A Nota Técnica nº 01/2023 do Ministério Público do Trabalho, bem como os pareceres recentes da Associação Nacional dos Magistrados da Justiça do Trabalho (ANAMATRA), alertam para os riscos jurídicos, éticos e sociais da pejotização em massa no setor da saúde. A desconexão entre o modelo jurídico adotado e a efetiva forma de atuação do médico é a principal causa de litígios trabalhistas e de insegurança jurídica generalizada.
 
Diante da relevância do Tema 725 em julgamento pelo Supremo Tribunal Federal — que trata da licitude da contratação de trabalhadores como Pessoa Jurídica —, o CBC reitera que não existe uma forma ideal única de contratação do médico.
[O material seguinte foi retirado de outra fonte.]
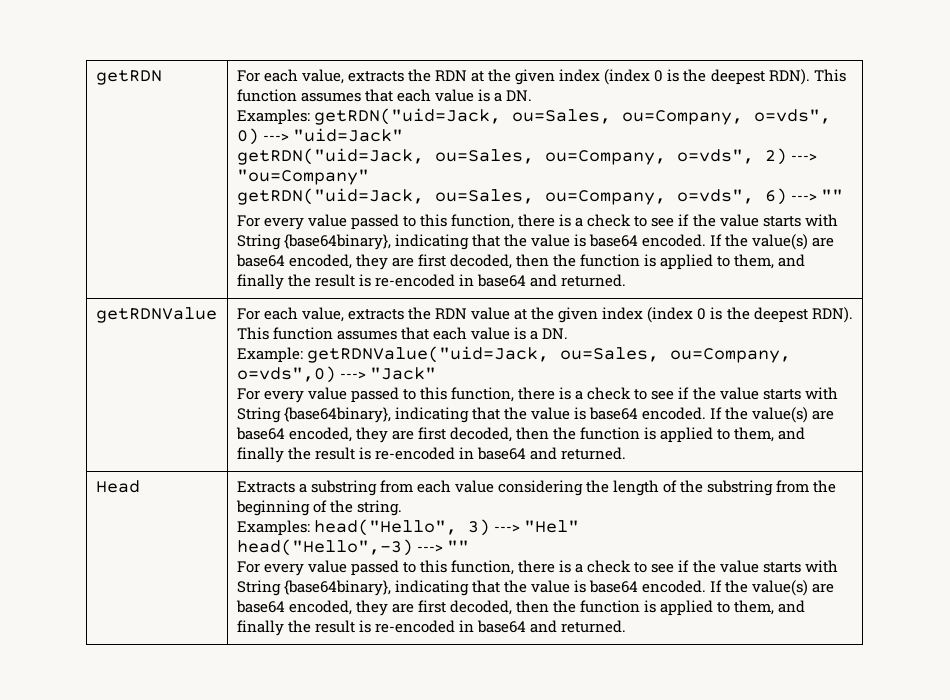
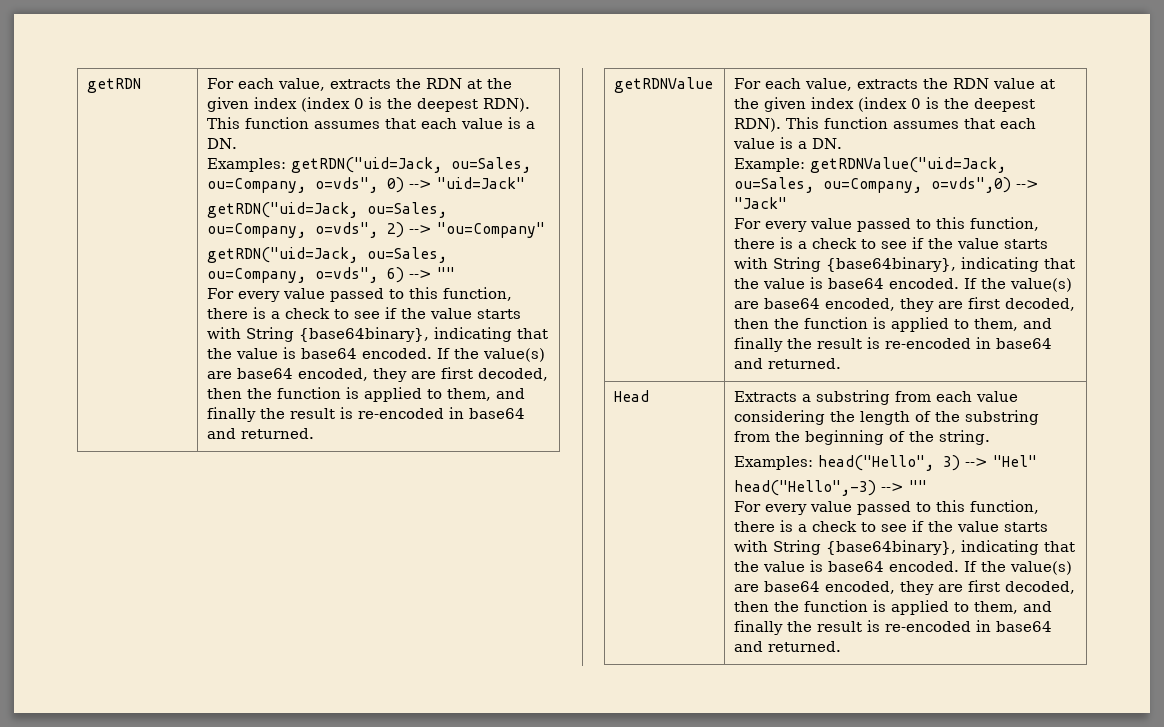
- Examples: getRDN("uid=Jack, ou=Sales, ou=Company, o=vds", 0) ---> "uid=Jack"
+ Examples: getRDN("uid=Jack, ou=Sales, ou=Company, o=vds", 0) --> "uid=Jack"
- getRDN("uid=Jack, ou=Sales, ou=Company, o=vds", 2) ---> "ou=Company"
+ getRDN("uid=Jack, ou=Sales, ou=Company, o=vds", 2) --> "ou=Company"
- getRDN("uid=Jack, ou=Sales, ou=Company, o=vds", 6) ---> ""
+ getRDN("uid=Jack, ou=Sales, ou=Company, o=vds", 6) --> ""
- Example: getRDNValue("uid=Jack, ou=Sales, ou=Company, o=vds",0) ---> "Jack"
+ Example: getRDNValue("uid=Jack, ou=Sales, ou=Company, o=vds",0) --> "Jack"
- Examples: head("Hello", 3) ---> "Hel"
+ Examples: head("Hello", 3) --> "Hel"
- head("Hello",-3) ---> ""
+ head("Hello",-3) --> ""

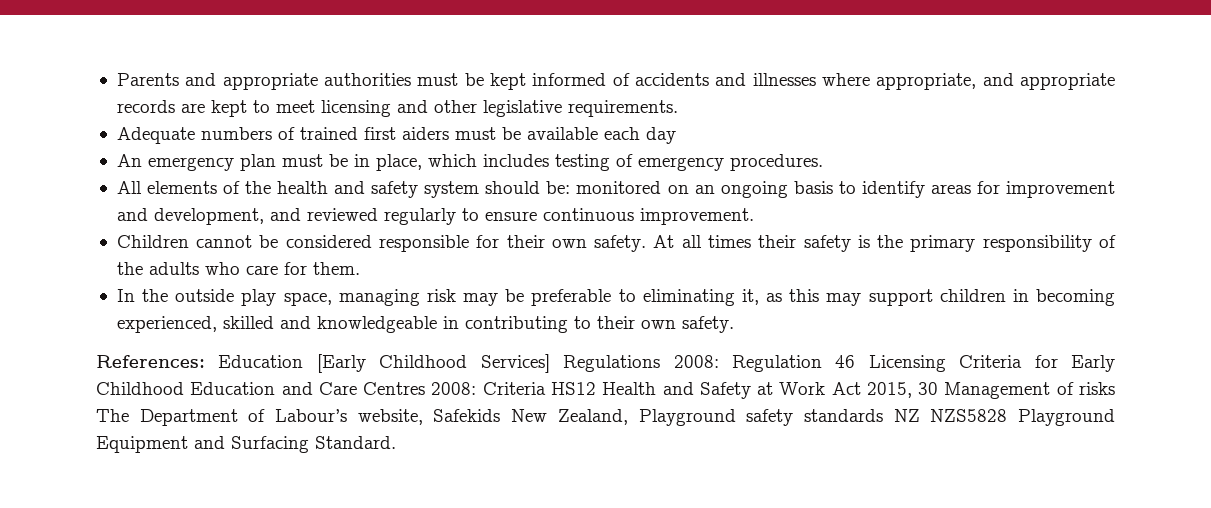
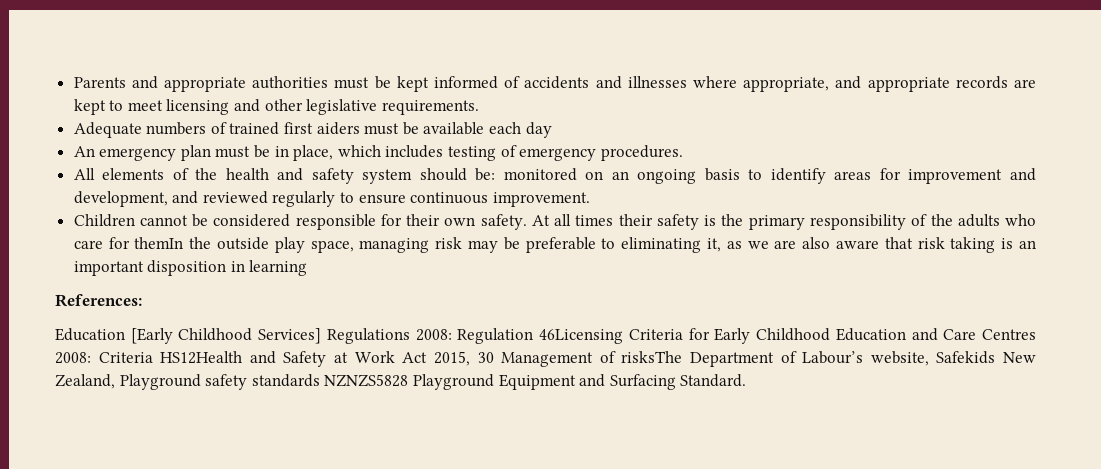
- At all times their safety is the primary responsibility of the adults who care for them.
- In the outside play space, managing risk may be preferable to eliminating it, as this may support children in becoming experienced, skilled and knowledgeable in contributing to their own safety.
+ At all times their safety is the primary responsibility of the adults who care for themIn the outside play space, managing risk may be preferable to eliminating it, as we are also aware that risk taking is an important disposition in learning
- References: Education [Early Childhood Services] Regulations 2008: Regulation 46 Licensing Criteria for Early Childhood Education and Care Centres 2008: Criteria HS12 Health and Safety at Work Act 2015, 30 Management of risks The Department of Labour’s website, Safekids New Zealand, Playground safety standards NZ NZS5828 Playground Equipment and Surfacing Standard.
+ References:
+ Education [Early Childhood Services] Regulations 2008: Regulation 46Licensing Criteria for Early Childhood Education and Care Centres 2008: Criteria HS12Health and Safety at Work Act 2015, 30 Management of risksThe Department of Labour’s website, Safekids New Zealand, Playground safety standards NZNZS5828 Playground Equipment and Surfacing Standard.

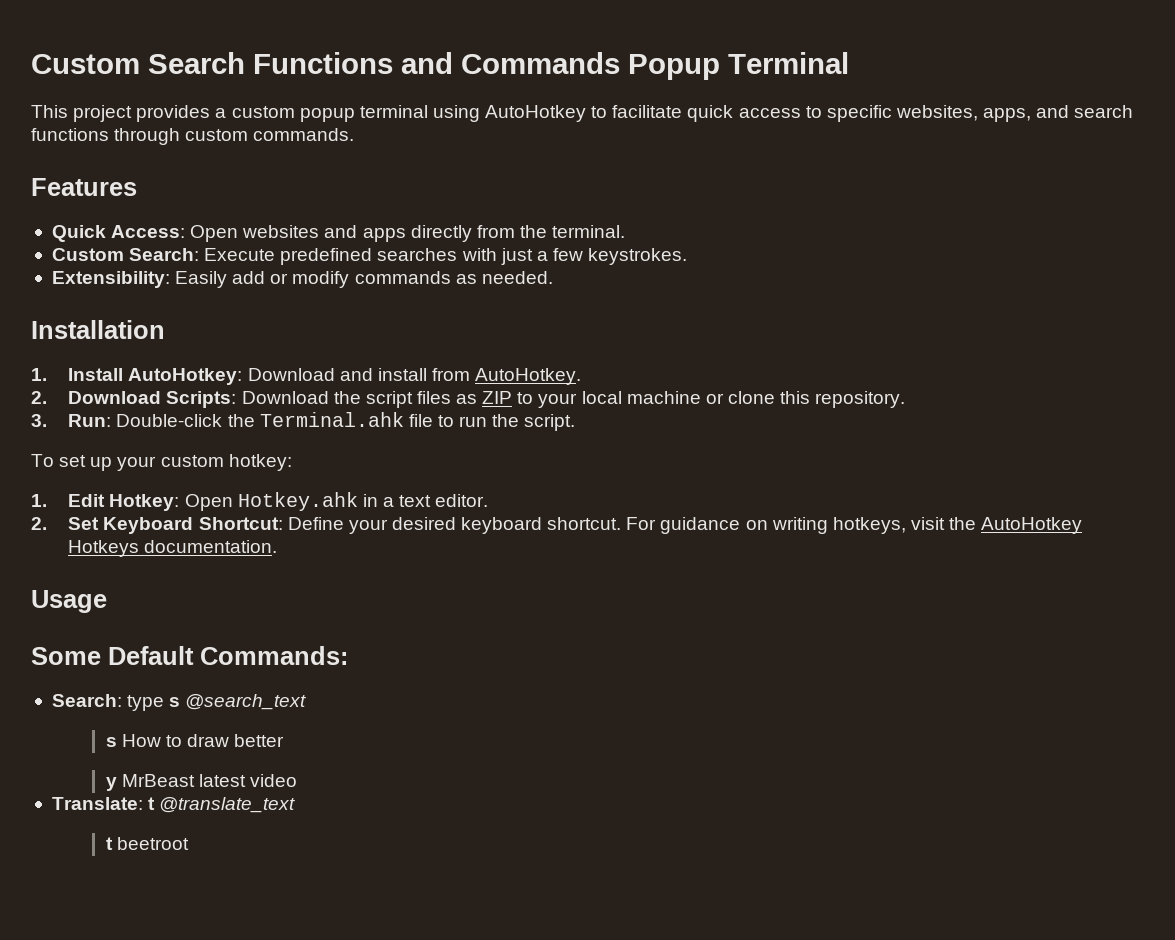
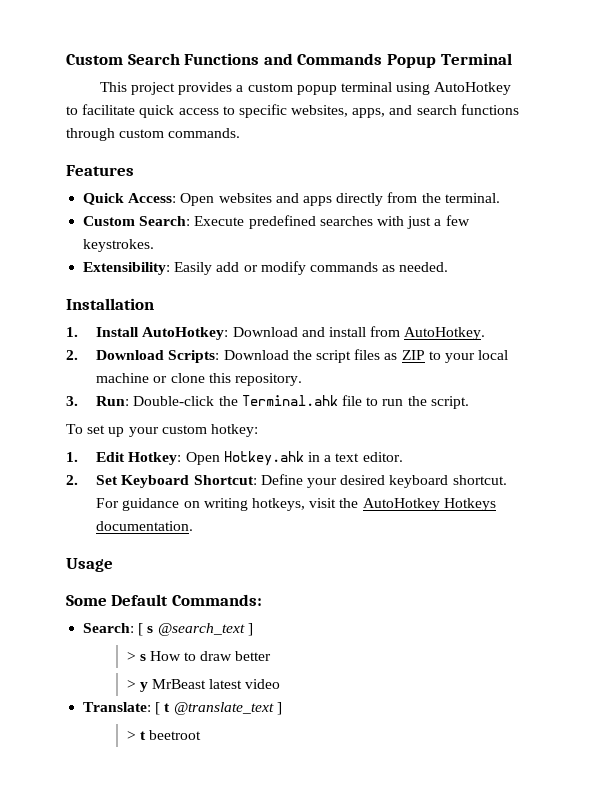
- Search: type s @search_text
- s How to draw better
+ Search: [ s @search_text ]
+ > s How to draw better
- y MrBeast latest video
+ > y MrBeast latest video
- Translate: t @translate_text
- t beetroot
+ Translate: [ t @translate_text ]
+ > t beetroot

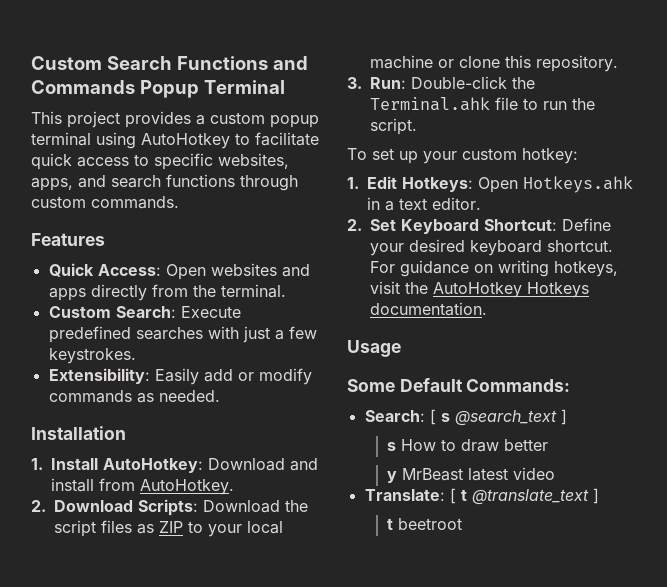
- 1. Edit Hotkey: Open Hotkey.ahk in a text editor.
+ 1. Edit Hotkeys: Open Hotkeys.ahk in a text editor.
- > s How to draw better
+ s How to draw better
- > y MrBeast latest video
+ y MrBeast latest video
- > t beetroot
+ t beetroot

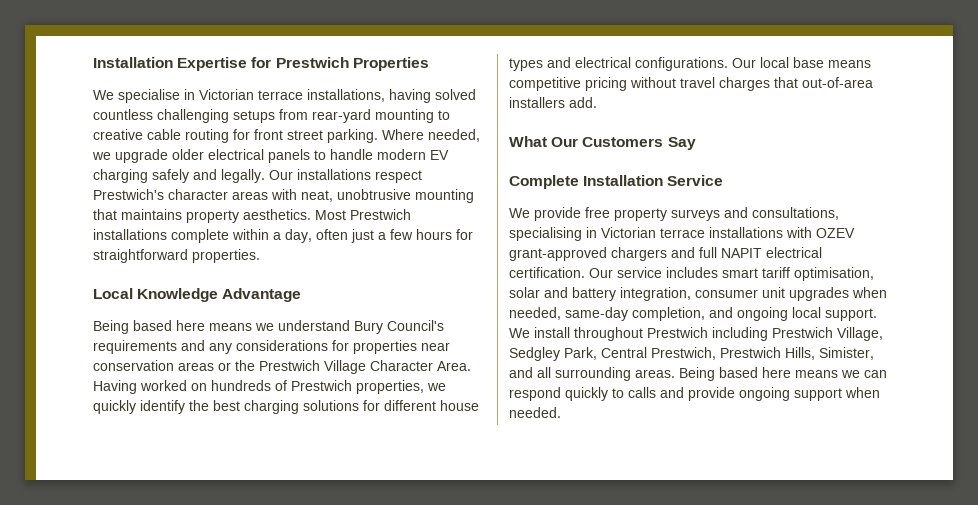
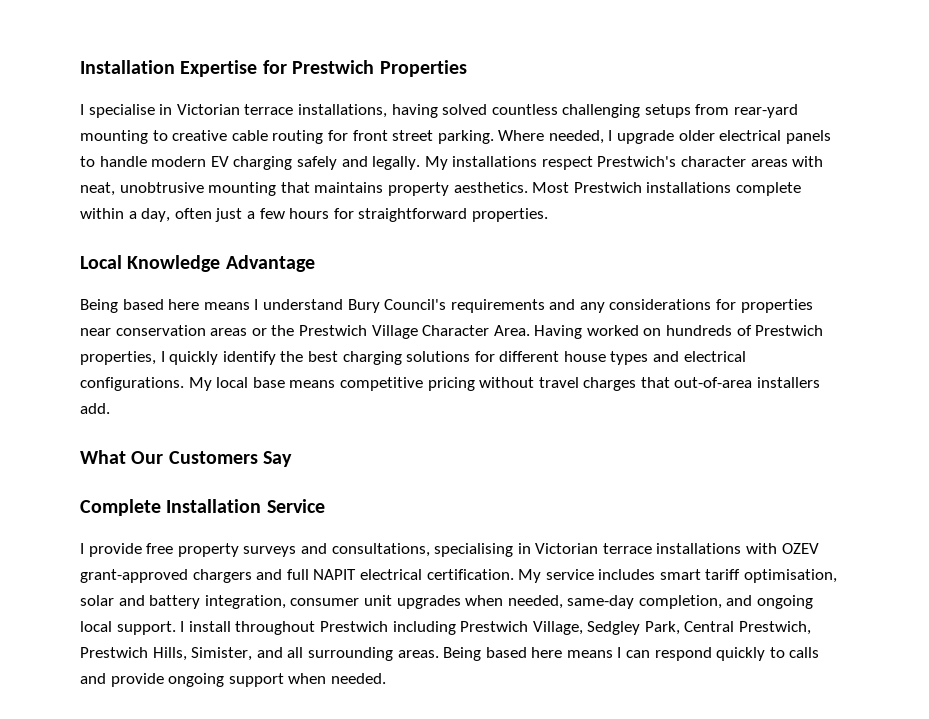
- We specialise in Victorian terrace installations, having solved countless challenging setups from rear-yard mounting to creative cable routing for front street parking.
+ I specialise in Victorian terrace installations, having solved countless challenging setups from rear-yard mounting to creative cable routing for front street parking.
- Where needed, we upgrade older electrical panels to handle modern EV charging safely and legally.
+ Where needed, I upgrade older electrical panels to handle modern EV charging safely and legally.
- Our installations respect Prestwich's character areas with neat, unobtrusive mounting that maintains property aesthetics.
+ My installations respect Prestwich's character areas with neat, unobtrusive mounting that maintains property aesthetics.
- Being based here means we understand Bury Council's requirements and any considerations for properties near conservation areas or the Prestwich Village Character Area.
+ Being based here means I understand Bury Council's requirements and any considerations for properties near conservation areas or the Prestwich Village Character Area.
- Having worked on hundreds of Prestwich properties, we quickly identify the best charging solutions for different house types and electrical configurations.
+ Having worked on hundreds of Prestwich properties, I quickly identify the best charging solutions for different house types and electrical configurations.
- Our local base means competitive pricing without travel charges that out-of-area installers add.
+ My local base means competitive pricing without travel charges that out-of-area installers add.
- We provide free property surveys and consultations, specialising in Victorian terrace installations with OZEV grant-approved chargers and full NAPIT electrical certification.
+ I provide free property surveys and consultations, specialising in Victorian terrace installations with OZEV grant-approved chargers and full NAPIT electrical certification.
- Our service includes smart tariff optimisation, solar and battery integration, consumer unit upgrades when needed, same-day completion, and ongoing local support.
+ My service includes smart tariff optimisation, solar and battery integration, consumer unit upgrades when needed, same-day completion, and ongoing local support.
- We install throughout Prestwich including Prestwich Village, Sedgley Park, Central Prestwich, Prestwich Hills, Simister, and all surrounding areas.
+ I install throughout Prestwich including Prestwich Village, Sedgley Park, Central Prestwich, Prestwich Hills, Simister, and all surrounding areas.
- Being based here means we can respond quickly to calls and provide ongoing support when needed.
+ Being based here means I can respond quickly to calls and provide ongoing support when needed.

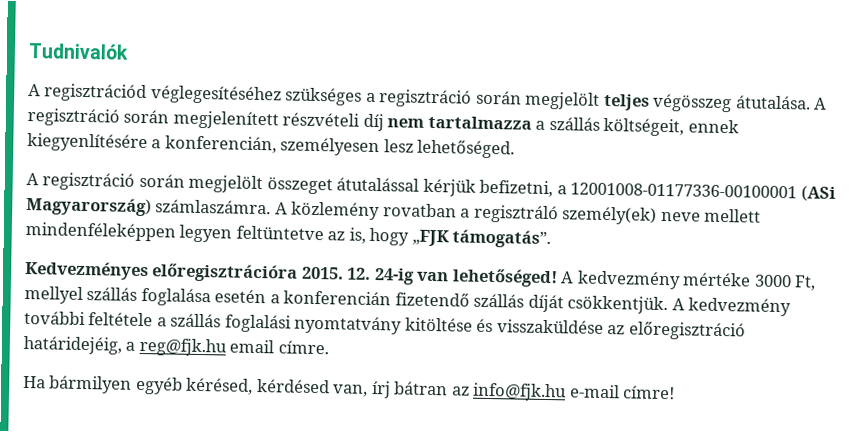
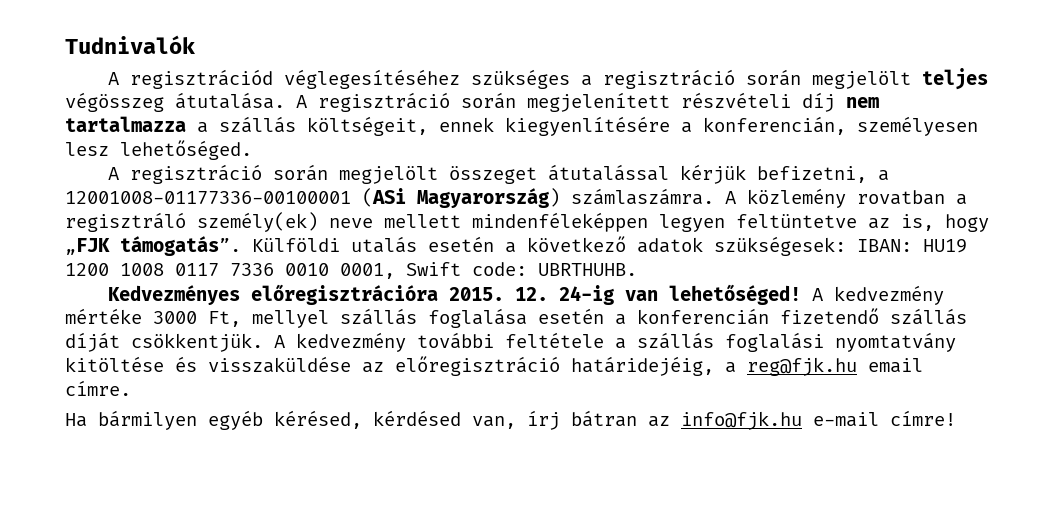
+ Külföldi utalás esetén a következő adatok szükségesek: IBAN: HU19 1200 1008 0117 7336 0010 0001, Swift code: UBRTHUHB.

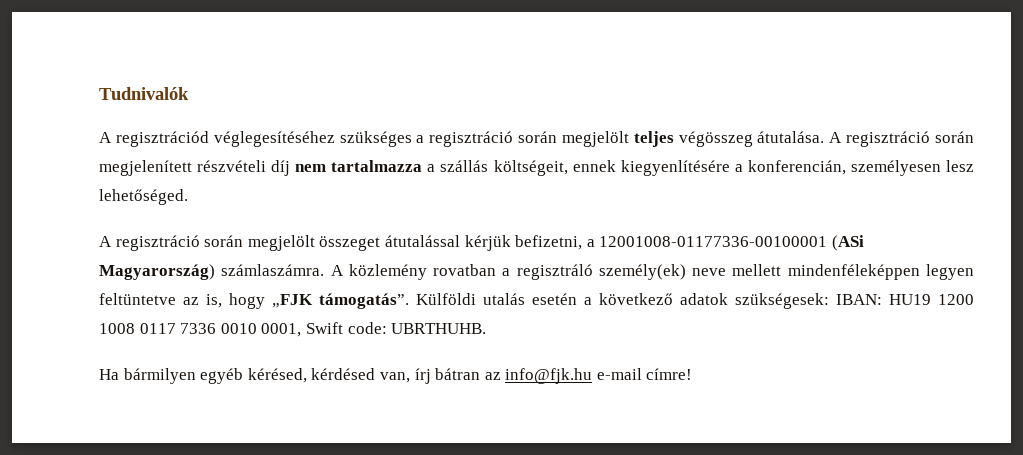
- Kedvezményes előregisztrációra 2015. 12. 24-ig van lehetőséged! A kedvezmény mértéke 3000 Ft, mellyel szállás foglalása esetén a konferencián fizetendő szállás díját csökkentjük. A kedvezmény további feltétele a szállás foglalási nyomtatvány kitöltése és visszaküldése az előregisztráció határidejéig, a reg@fjk.hu email címre.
A escolha do regime contratual deve ser feita caso a caso, considerando a natureza da atividade, a autonomia técnica, a periodicidade da atuação, o local de prestação dos serviços e os riscos jurídicos e previdenciários envolvidos.
 
A grande preocupação da Defesa Profissional do CBC reside no desconhecimento técnico e jurídico dos médicos ao assinarem seus contratos de prestação de serviço. Muitos profissionais, especialmente os recém-formados, não compreendem as consequências legais, tributárias e previdenciárias da contratação por PJ ou por intermédio de empresas terceiras. Este desconhecimento pode acarretar graves prejuízos no futuro, como o não recolhimento adequado de contribuições previdenciárias, a ausência de proteção legal trabalhista e a impossibilidade de pleitear direitos básicos como férias, 13º salário e verbas rescisórias.
 
Assim, recomendamos enfaticamente que todo médico busque assessoria jurídica especializada antes de formalizar qualquer contrato de prestação de serviços, de modo a compreender:
 
•os deveres e obrigações estabelecidos;
•o grau de autonomia efetivamente garantido;
•a existência (ou não) de subordinação técnica e administrativa;
•os riscos de eventual reconhecimento de vínculo empregatício com efeitos retroativos.
 
O Colégio Brasileiro de Cirurgiões continuará acompanhando atentamente o julgamento em curso no Supremo Tribunal Federal, bem como todas as manifestações legislativas, administrativas e jurisprudenciais sobre o tema. Permanecemos à disposição para colaborar tecnicamente com o Poder Judiciário, o Ministério da Saúde, os Conselhos de Medicina e as entidades representativas da classe médica, a fim de proteger a dignidade profissional do cirurgião brasileiro e garantir um ambiente contratual justo, transparente e seguro.